His enemies and opponents, often one in the same, seek to demonize Rove as an evil Svengali or the real brains behind a vacuous Bush, a result in part of the mystery engendered by Rove’s public reticence and ruthless tactics. He ends up getting credit and blame for much more than he does, which made him a convenient lightning rod that protected others on the Bush team. His absence may now somewhat ease Bush’s relations with Congressional Democrats, many of whom had become obsessed with Rove and, before him, Rumsfeld.

Even when jousting with reporters, a group always subject to suspicion within the Bush camp, Rove can be jovial and friendly, as he was Monday in a long conversation on Air Force One after his retirement announcement.

The reality is that a fair number of the quotes from ‘a top administration source’ that we’ve all read in recent years, in fact, came from Rove. And another reality is that so closely tied is he to his image as a political strategist, that many listeners ask themselves what’s really behind any Rove statement.

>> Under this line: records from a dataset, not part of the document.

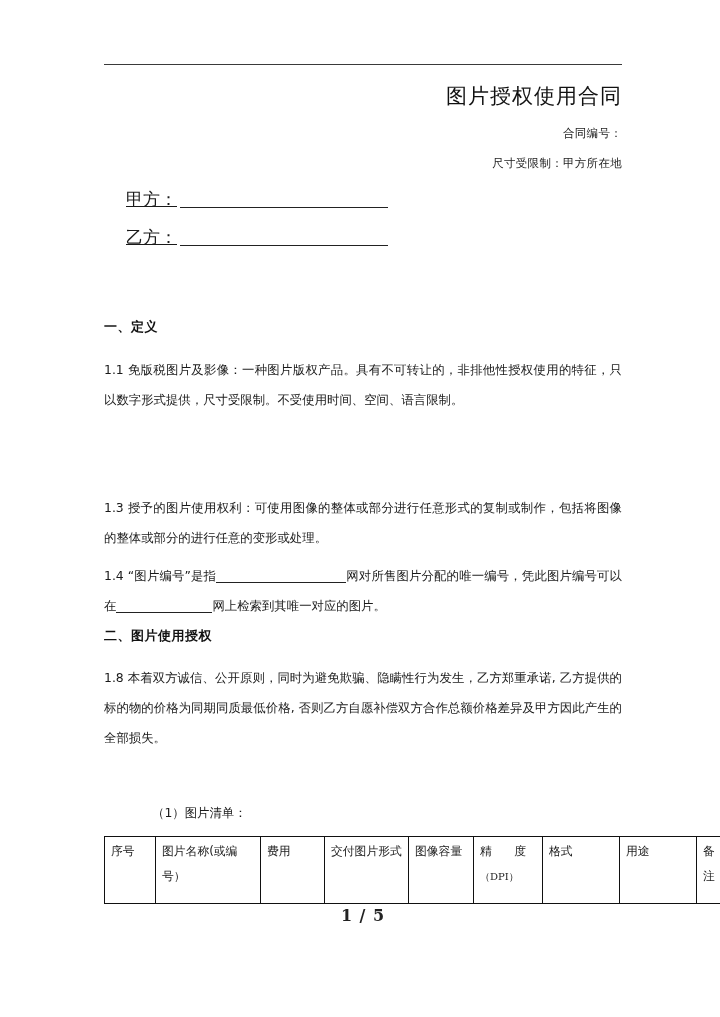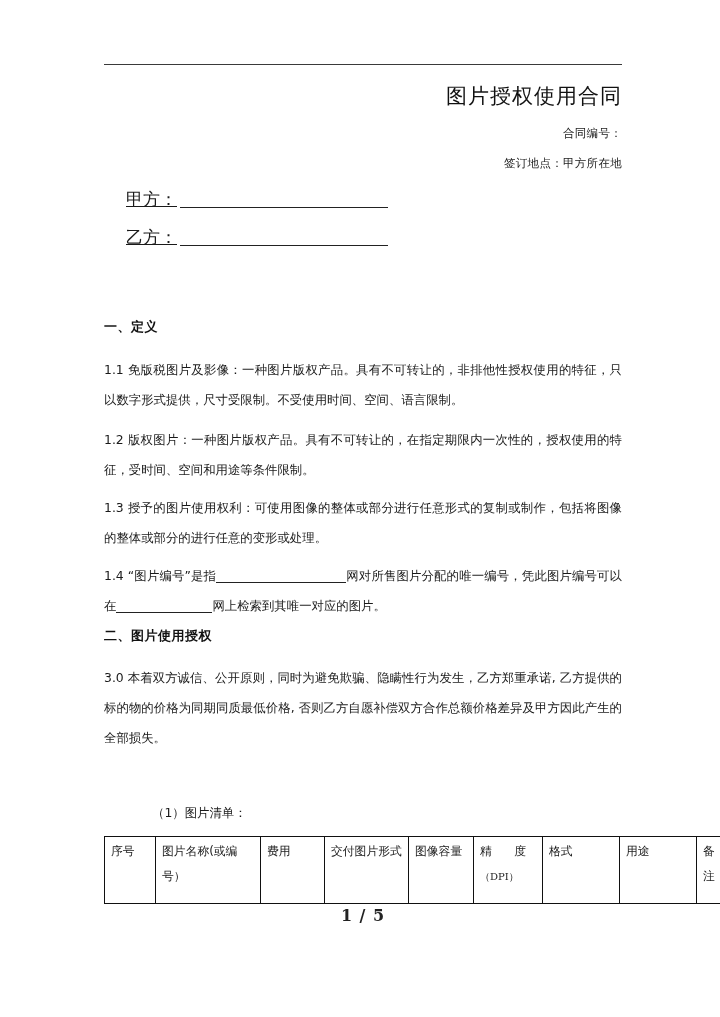"签订地点：甲方所在地" div.meta { text: 签订地点 -> 尺寸受限制 }
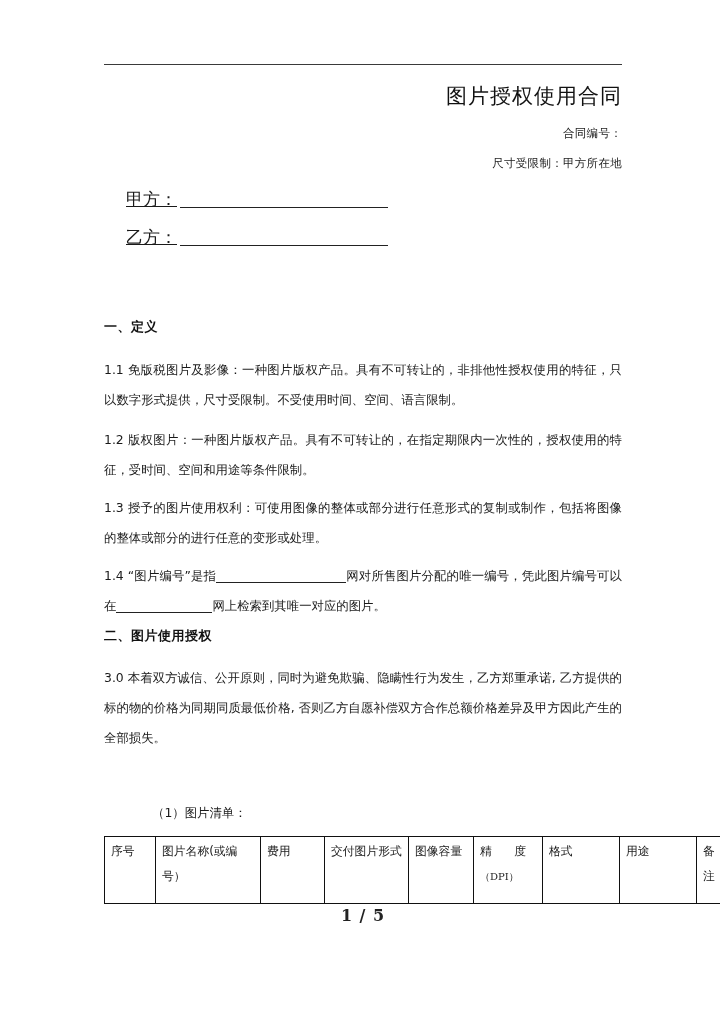"1.2" div.para { html: <div>1.2 版权图片：一种图片版权产品。具有不可转让的，在指定期限内一次性的，授权使用的特征，受时间、空间和用途等条件限制。</div> -> none }
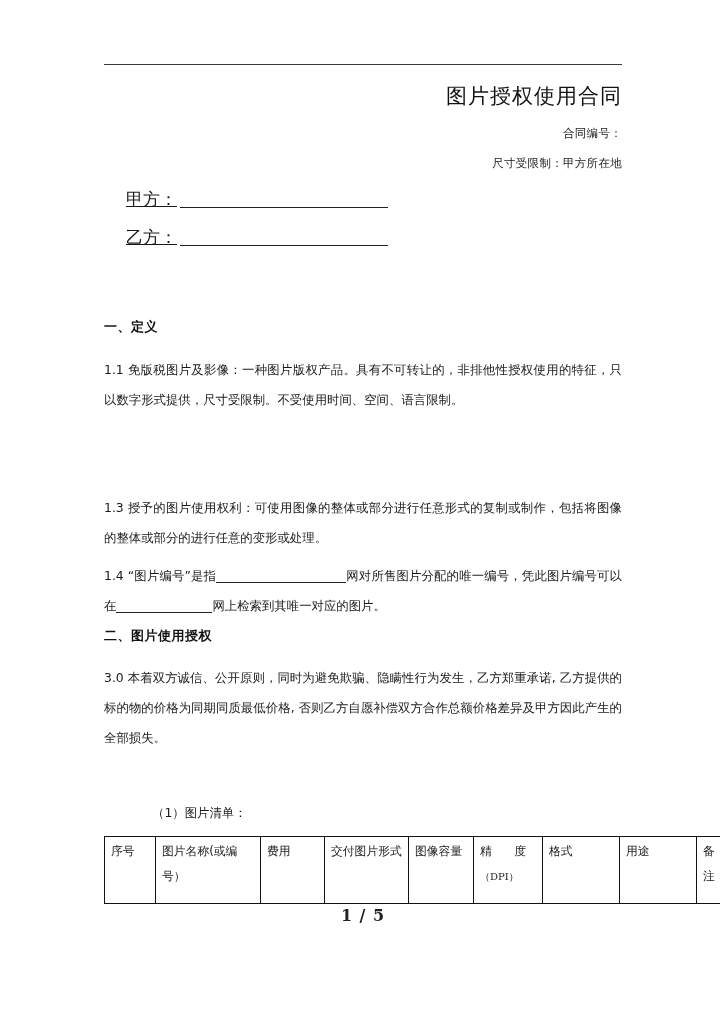"3.0 本着双方诚信、公开原则，同时为避免欺骗、隐瞒性行为发生，乙方郑重承诺," div.para { text: 3.0 -> 1.8 }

It’s hard to imagine any Rove book revealing details that would truly embarrass his longtime boss and friend, so strong are those bonds. But since such a volume won’t appear before the end of the Bush presidency in January 2009, it’s also easy to imagine a book chockful of intimate behind-the-scenes details about the inner workings and decisionmaking of one of recent history’s initially most popular and later most controversial presidencies and its chief political strategist.

‘Readers just want a look behind the scenes,’ says Mary Matalin, a Rove friend, former White House staffer and herself now a book editor. ‘and with Karl they’ll get it from a vantage they’ve never had...The book will be its own genre.’